Every sovereign nation has legal supremacy over its own territory. Any company doing business in the EU, no matter its origin, must follow EU laws inside the EU. However, these laws do not apply anywhere else (unless specified by some sort of treaty), so they are not forced to comply with them in the US when dealing with US customers.

If they still abide by EU law elsewhere, that is their choice, just like you can just choose to abide by Chinese law in the US — so long as it does not conflict with US law. If these rules do conflict with the first amendment, enforcing them in the US is simply not legal, and it's up to the company to figure out how to resolve this. In the worst case, they will have to give up business in the EU, or in this case, prohibit chat between US and EU customers, segregating their platform.

SunshineTheCat

I mean this (mostly) as a joke, however, I kinda wish US businesses would just firewall off the EU at this point (yes, I know this would mean losing some customers/marketshare and thus would never happen).

But the near daily proposals getting tossed out in their desperate attempt to turn their countries into daycare centers is just annoying to people trying to build things for other adults.

eptcyka

I was under the impression that the strong and independent Americans had thicker skin than this.

sitzkrieg

luckily, this is a sample size of one (1)

b59831

[dead]

progval

Neither the EU nor American companies are Congress, so they are not bound by the 1st amendment.

petcat

"First Amendment Rights" only applies to the State, not private companies.

For example, Hacker News has no obligation to preserve your "First Amendment Rights" on this website. They are free to mute you, ban you, or even just surreptitiously change what you say without you knowing.

josteink

That’s just semantics.

If a website which otherwise wouldn’t censor you begins to censor you because of threats from foreign nations, that’s a foreign nation pressuring an American company into suppressing rights of American citizens.

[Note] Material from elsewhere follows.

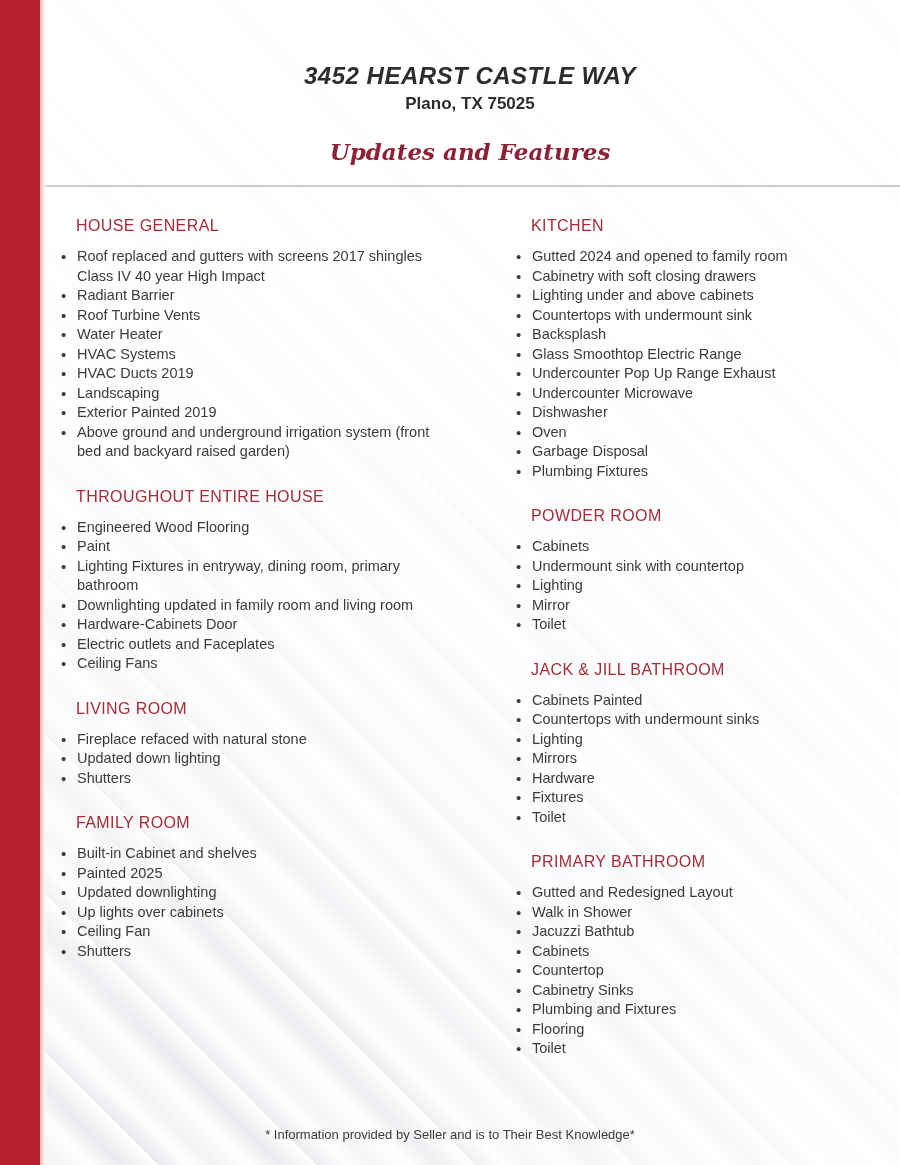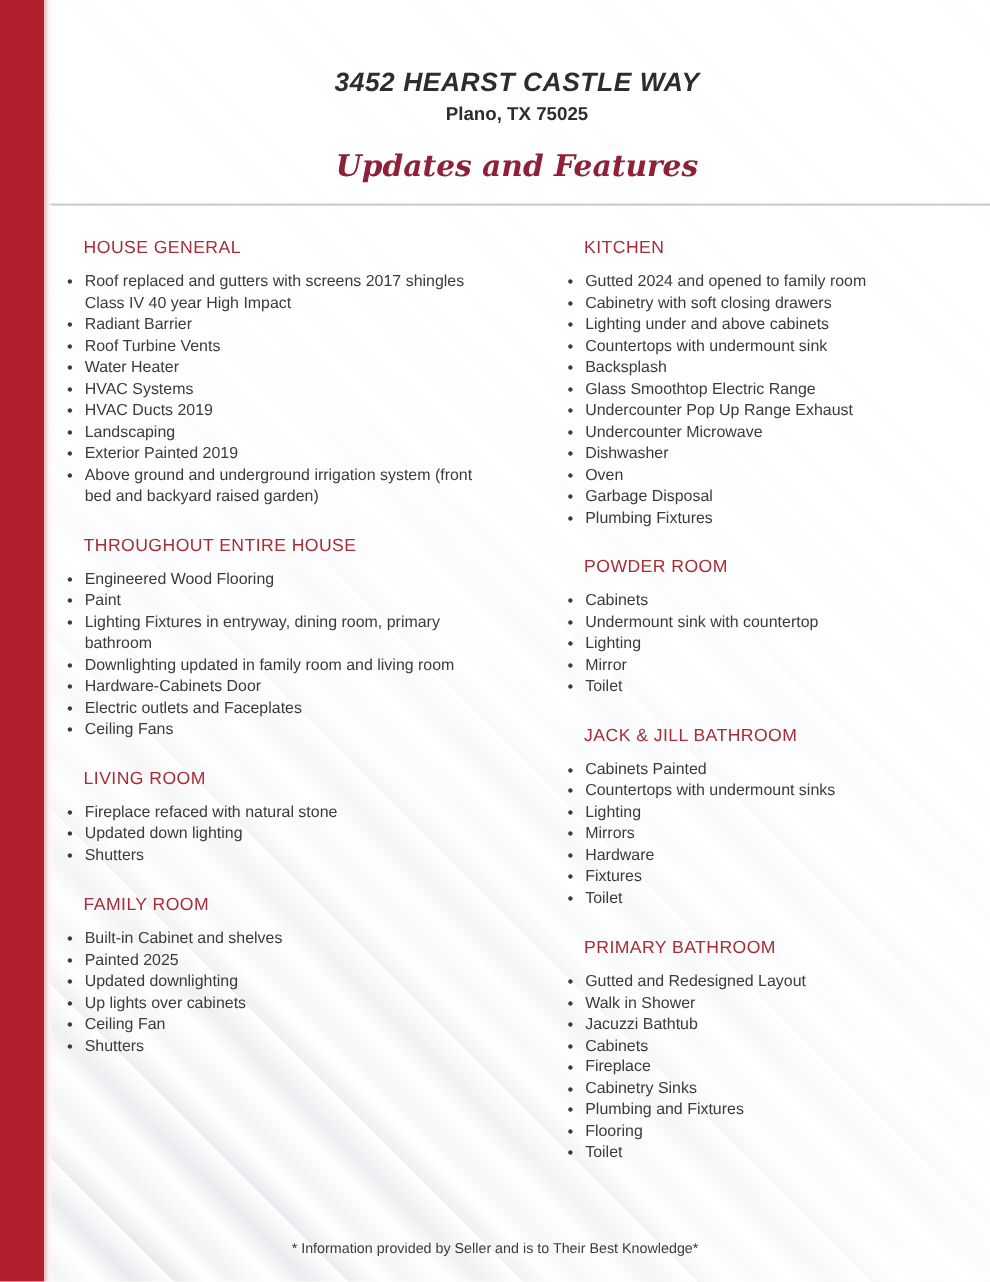"Updates and Features" .subtitle { font-size: 27px -> 23px }
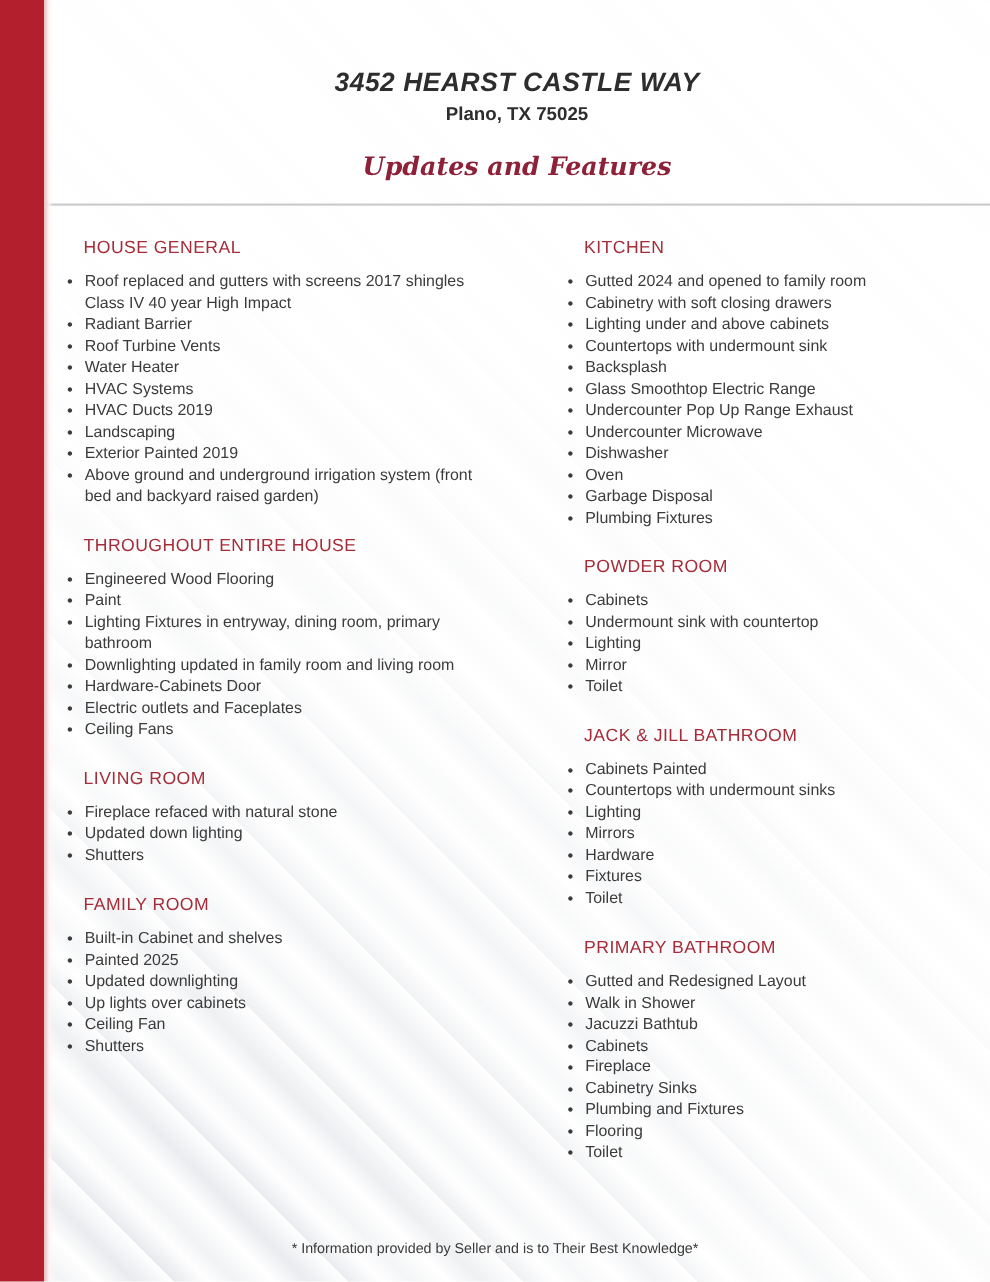"Fireplace" li.feature-item { text: Fireplace -> Countertop }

That’s a foreign nation imposing on your rights. In the past that used to require an invasion, so it was a bit more obvious what was happening, but the result is still the same.

Yes it’s through a website, which is owned by a company, which technically speaking owes you nothing.

In the digital age though, where are you going to use your speech, if not on a website?

What you (and others) are doing is trying to reduce the significance of a major transgression over a minor technicality. Way to miss the forest for trees.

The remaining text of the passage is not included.